The notion of using prior models, or data, with Bayesian statistics, or looking at the best fit model for your data with AIC, seems so necessary for scientific relevance that it is a wonder that not everyone is using it.  First, let me back up and bring us to the perspective of ocean data.  Working with any marine mammal provides special challenges on multiple levels, especially when trying to look at a species as a whole.  For one thing, if we are trying to look at a specific functionality, for example, the hearing range of a sperm whale, how do we even start to collect that data? We cannot bring these animals into a lab to do any sort of testing like we can for, say, dogs.  Even if we were to miraculously be able to do so, such as with dolphins and killer whales in captivity, we are then only testing the few individuals that have been in captivity, who are in a completely different environment than wild animals in their natural habitat, both of which now have a variety of different parameters they are exposed to.

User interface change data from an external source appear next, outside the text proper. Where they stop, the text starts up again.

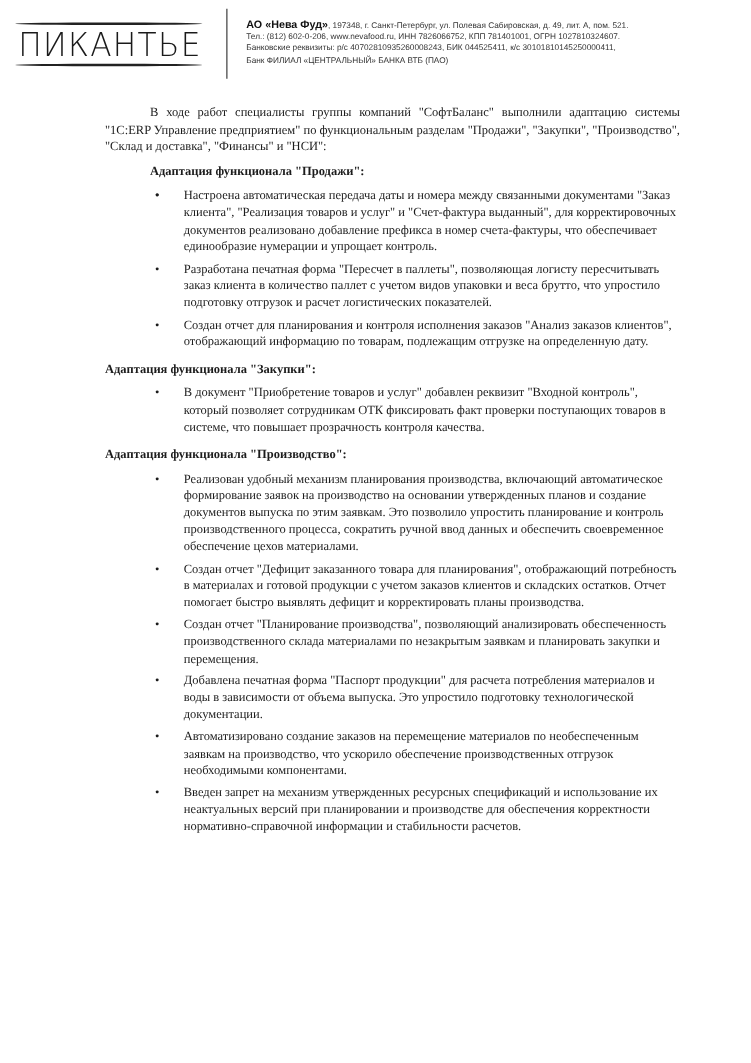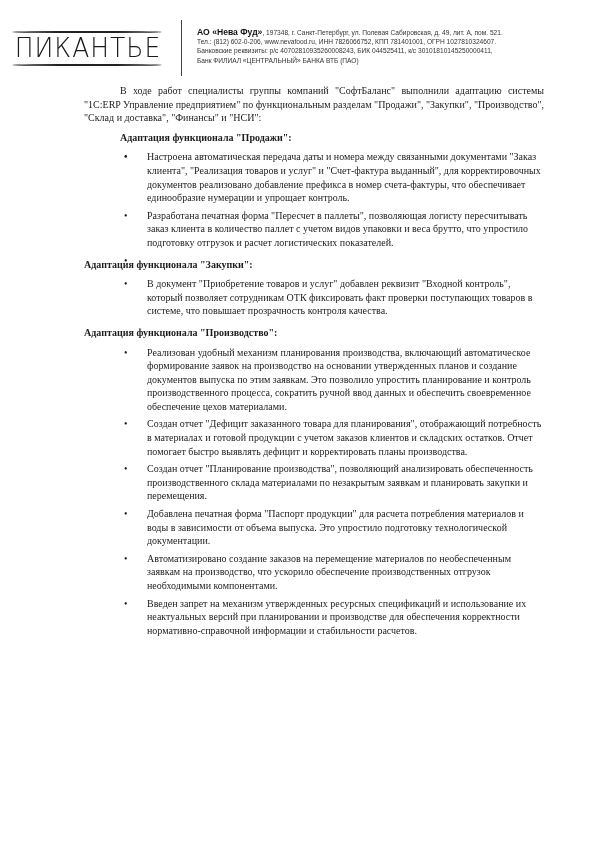--- a/index.html
+++ b/index.html
@@ -1,18 +1,18 @@
 <!DOCTYPE html>
 <html><head>
 <meta charset="utf-8">
 <style>
   html, body { margin: 0; padding: 0; background: #ffffff; }
   body { width: 601px; height: 850px; position: relative; overflow: hidden; color: #1a1a1a; }
 
-  .letterhead { position: absolute; left: 0; top: 16px; width: 533px; height: 62px; }
+  .letterhead { position: absolute; left: 0; top: 3px; width: 533px; height: 62px; }
   .logo { position: absolute; left: 8px; top: 12px; width: 160px; height: 40px; }
   .logo .bar { position: absolute; left: 4px; width: 150px; height: 2px; background: #222; border-radius: 50%; }
   .logo .bar.top { top: 3px; }
   .logo .bar.bottom { top: 36px; }
   .logo .word { position: absolute; left: 0; top: 6px; width: 160px; text-align: center;
     font-family: "DejaVu Sans", sans-serif; font-size: 25px; font-weight: 200; letter-spacing: 1px;
     color: #1a1a1a; transform: scaleY(1.05); }
   .divider { position: absolute; left: 181px; top: 4px; width: 1px; height: 56px; background: #444; }
   .company { position: absolute; left: 197px; top: 12px; width: 400px;
     font-family: "Liberation Sans", sans-serif; font-size: 6.6px; line-height: 9.2px; color: #333; }
@@ -48,21 +48,21 @@
 
 <div class="body">
   <p class="intro">В ходе работ специалисты группы компаний "СофтБаланс" выполнили адаптацию системы "1С:ERP Управление предприятием" по функциональным разделам "Продажи", "Закупки", "Производство", "Склад и доставка", "Финансы" и "НСИ":</p>
 
   <div>
     <div class="section-title">Адаптация функционала "Продажи":</div>
     <ul class="items">
       <li><span class="bullet">•</span></li>
       <li><span class="bullet">•</span><span>Настроена автоматическая передача даты и номера между связанными документами "Заказ клиента", "Реализация товаров и услуг" и "Счет-фактура выданный", для корректировочных документов реализовано добавление префикса в номер счета-фактуры, что обеспечивает единообразие нумерации и упрощает контроль.</span></li>
       <li><span class="bullet">•</span><span>Разработана печатная форма "Пересчет в паллеты", позволяющая логисту пересчитывать заказ клиента в количество паллет с учетом видов упаковки и веса брутто, что упростило подготовку отгрузок и расчет логистических показателей.</span></li>
-      <li><span class="bullet">•</span></li>
+      <li><span class="bullet">•</span><span>Создан отчет для планирования и контроля исполнения заказов "Анализ заказов клиентов", отображающий информацию по товарам, подлежащим отгрузке на определенную дату.</span></li>
     </ul>
   </div>
 
   <div class="sec-zakupki">
     <div class="section-title" style="margin-left:0">Адаптация функционала "Закупки":</div>
     <ul class="items">
       <li><span class="bullet">•</span><span>В документ "Приобретение товаров и услуг" добавлен реквизит "Входной контроль", который позволяет сотрудникам ОТК фиксировать факт проверки поступающих товаров в системе, что повышает прозрачность контроля качества.</span></li>
     </ul>
   </div>
 

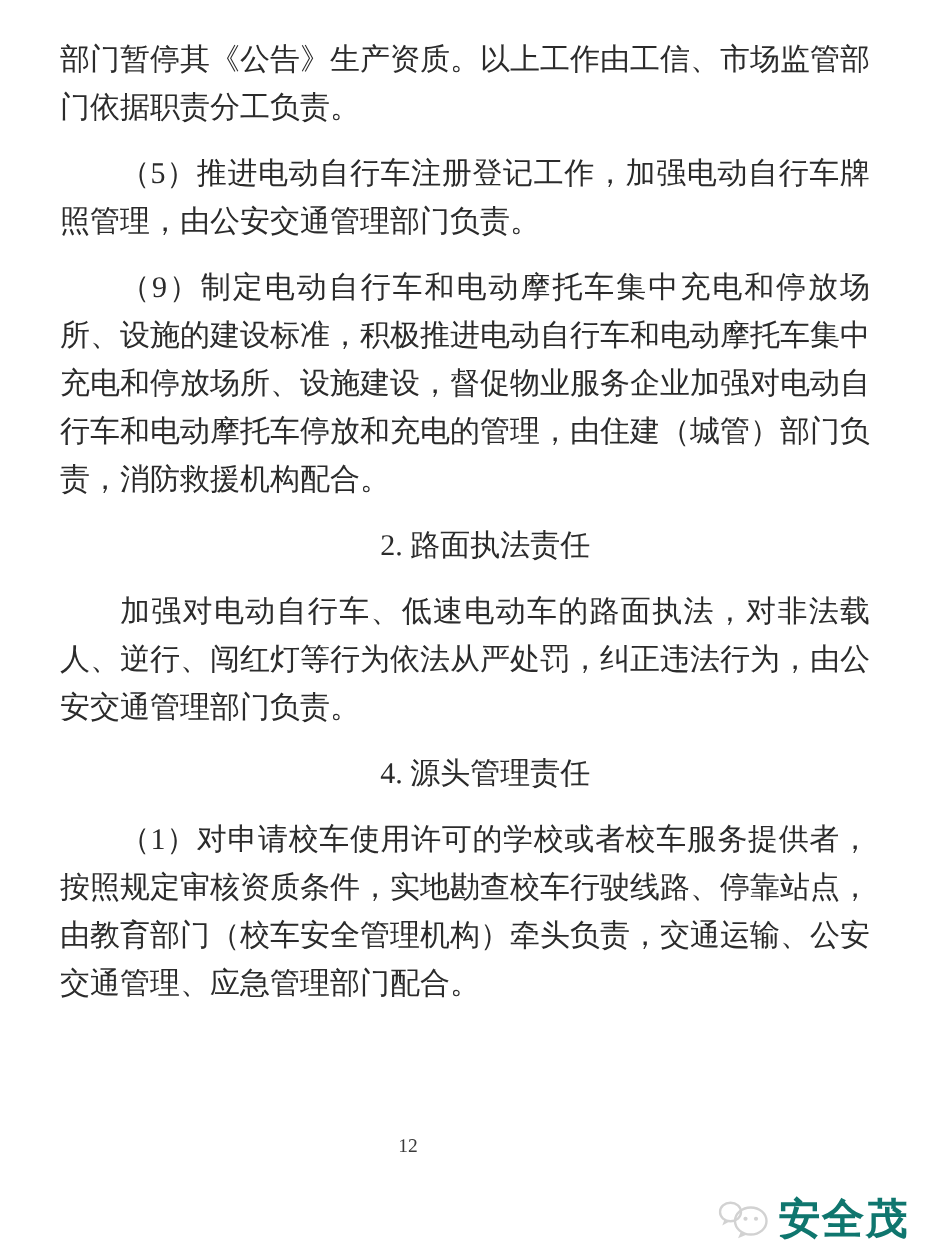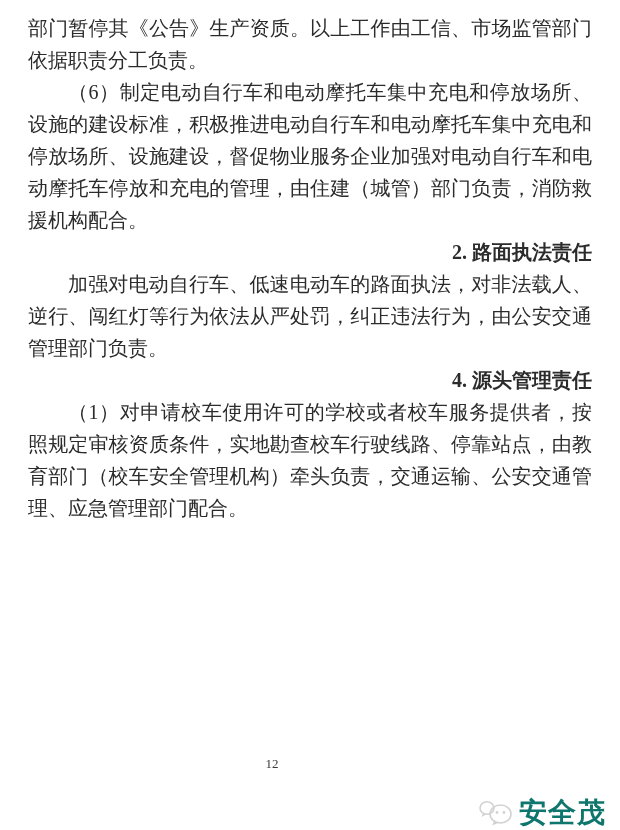--- a/index.html
+++ b/index.html
@@ -16,34 +16,34 @@
     font-family: "Liberation Serif", serif;
     color: #2b2b2b;
   }
   .content {
     position: absolute;
     top: 12px;
     left: 28px;
     width: 564px;
   }
   .para {
-    margin: 0;
+    margin: 12px;
     font-size: 20px;
     line-height: 32px;
     text-align: justify;
     letter-spacing: 0;
     word-break: break-all;
     color: #2b2b2b;
   }
   .para.indent {
     text-indent: 2em;
   }
   .para.heading {
-    font-weight: bold;
-    text-align: right;
+    font-weight: normal;
+    text-align: center;
     text-indent: 1.35em;
   }
   .footer {
     position: absolute;
     top: 756px;
     left: 0;
     width: 544px;
     text-align: center;
     font-size: 13px;
     line-height: 16px;
@@ -70,21 +70,22 @@
     height: 30px;
   }
 </style>
 </head>
 <body>
 
 <div class="page">
 
   <div class="content">
     <p class="para">部门暂停其《公告》生产资质。以上工作由工信、市场监管部门依据职责分工负责。</p>
-    <p class="para indent">（6）制定电动自行车和电动摩托车集中充电和停放场所、设施的建设标准，积极推进电动自行车和电动摩托车集中充电和停放场所、设施建设，督促物业服务企业加强对电动自行车和电动摩托车停放和充电的管理，由住建（城管）部门负责，消防救援机构配合。</p>
+    <p class="para indent">（5）推进电动自行车注册登记工作，加强电动自行车牌照管理，由公安交通管理部门负责。</p>
+    <p class="para indent">（9）制定电动自行车和电动摩托车集中充电和停放场所、设施的建设标准，积极推进电动自行车和电动摩托车集中充电和停放场所、设施建设，督促物业服务企业加强对电动自行车和电动摩托车停放和充电的管理，由住建（城管）部门负责，消防救援机构配合。</p>
     <p class="para heading">2. 路面执法责任</p>
     <p class="para indent">加强对电动自行车、低速电动车的路面执法，对非法载人、逆行、闯红灯等行为依法从严处罚，纠正违法行为，由公安交通管理部门负责。</p>
     <p class="para heading">4. 源头管理责任</p>
     <p class="para indent">（1）对申请校车使用许可的学校或者校车服务提供者，按照规定审核资质条件，实地勘查校车行驶线路、停靠站点，由教育部门（校车安全管理机构）牵头负责，交通运输、公安交通管理、应急管理部门配合。</p>
   </div>
 
   <div class="footer">12</div>
 
   <div class="watermark">
     <span class="wm-icon">

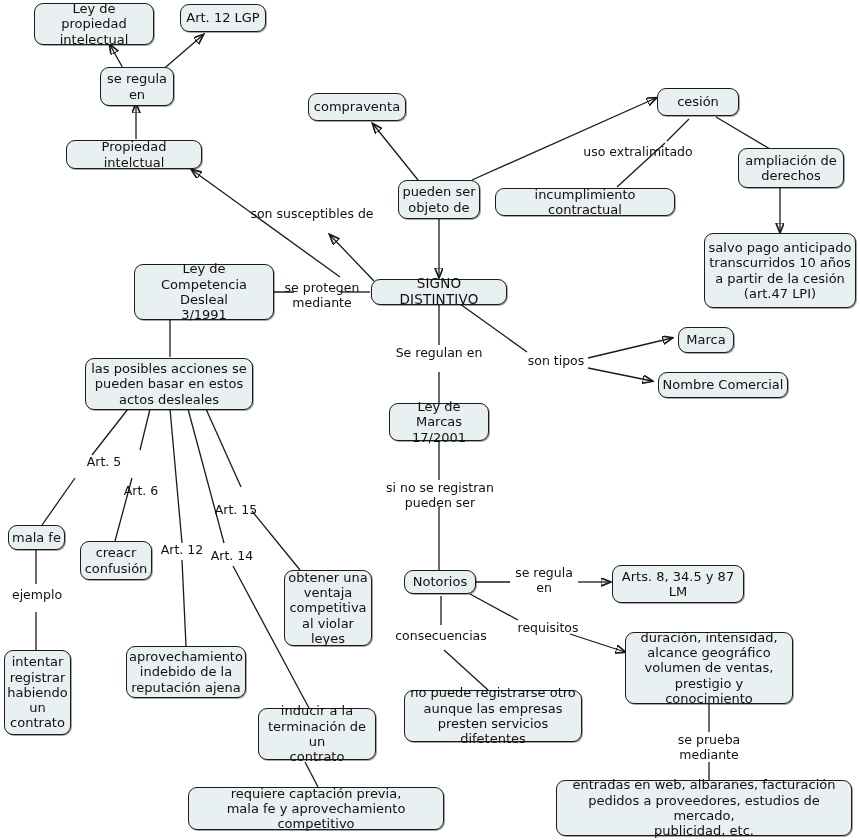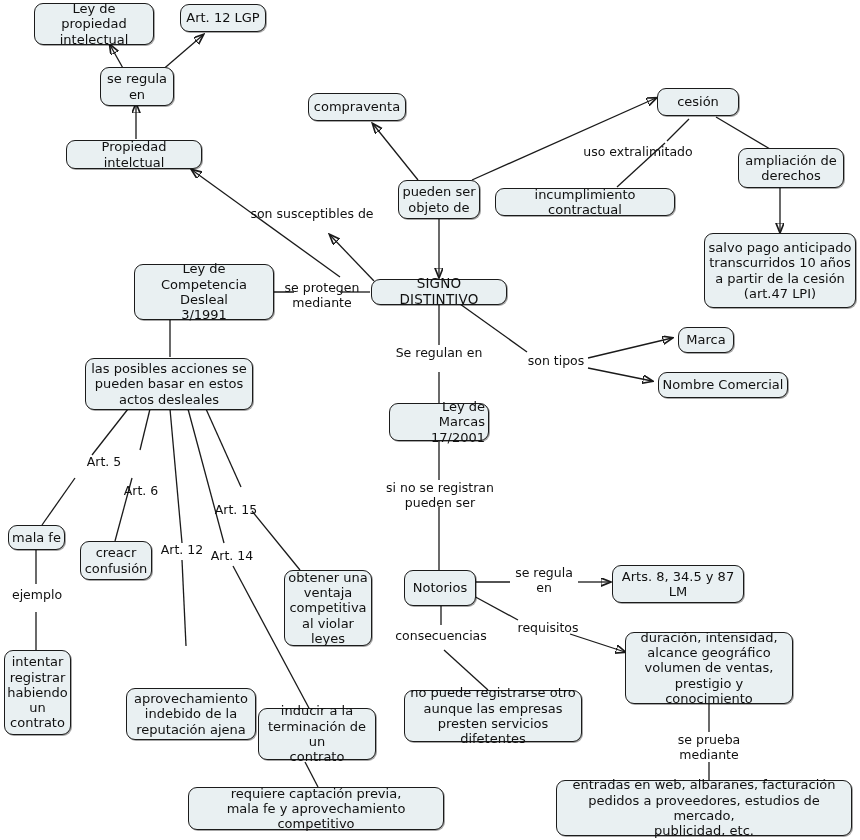--- a/index.html
+++ b/index.html
@@ -160,52 +160,52 @@
   <div class="node caps" style="left:371px;top:279px;width:136px;height:26px;">SIGNO DISTINTIVO</div>
 
   <div class="node" style="left:678px;top:327px;width:56px;height:26px;">Marca</div>
 
   <div class="node" style="left:658px;top:372px;width:130px;height:26px;">Nombre Comercial</div>
 
   <div class="node" style="left:85px;top:358px;width:168px;height:52px;">las posibles acciones se
 pueden basar en estos
 actos desleales</div>
 
-  <div class="node" style="left:389px;top:403px;width:100px;height:38px;text-align:right;">Ley de Marcas
+  <div class="node" style="left:389px;top:403px;width:100px;height:38px;">Ley de Marcas
 17/2001</div>
 
   <div class="node" style="left:8px;top:525px;width:57px;height:25px;">mala fe</div>
 
   <div class="node" style="left:80px;top:541px;width:72px;height:39px;">creacr
 confusión</div>
 
   <div class="node" style="left:4px;top:650px;width:67px;height:85px;">intentar
 registrar
 habiendo
 un
 contrato</div>
 
-  <div class="node" style="left:126px;top:646px;width:130px;height:52px;margin-top:42px;">aprovechamiento
+  <div class="node" style="left:126px;top:646px;width:120px;height:52px;">aprovechamiento
 indebido de la
 reputación ajena</div>
 
   <div class="node" style="left:284px;top:570px;width:88px;height:76px;">obtener una
 ventaja
 competitiva
 al violar
 leyes</div>
 
   <div class="node" style="left:258px;top:708px;width:118px;height:52px;">inducir a la
 terminación de un
 contrato</div>
 
   <div class="node" style="left:188px;top:787px;width:256px;height:43px;">requiere captación previa,
 mala fe y aprovechamiento competitivo</div>
 
-  <div class="node" style="left:404px;top:570px;width:72px;height:36px;">Notorios</div>
+  <div class="node" style="left:404px;top:570px;width:72px;height:24px;">Notorios</div>
 
   <div class="node" style="left:612px;top:565px;width:132px;height:38px;">Arts. 8, 34.5 y 87
 LM</div>
 
   <div class="node" style="left:625px;top:632px;width:168px;height:72px;">duración, intensidad,
 alcance geográfico
 volumen de ventas,
 prestigio y conocimiento</div>
 
   <div class="node" style="left:404px;top:690px;width:178px;height:52px;">no puede registrarse otro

OK, so then let’s say we somehow invent a great way to test the hearing of an individual whale in the wild- in the great wide ocean.  Now we have the challenge of finding them.  We’re talking about trying to first find, and then test, animals that spend the majority of their time underwater.  Not to mention most marine mammals migrate and move great distances, with their entire habitat coverage spanning past continent ranges.  While this is a bit unrealistic in the idea of testing, the same questions still apply to realistic applications such as stock assessments. When we talk about modeling stock assessments to estimate how many individuals there are of a species, or population, it seems necessary to incorporate the newer methods of statistics to be even remotely close to real numbers.   We cannot (and do not) go out and model population numbers based on one survey and one survey only, and so must use past surveys and past models to help arrive to truthful estimates.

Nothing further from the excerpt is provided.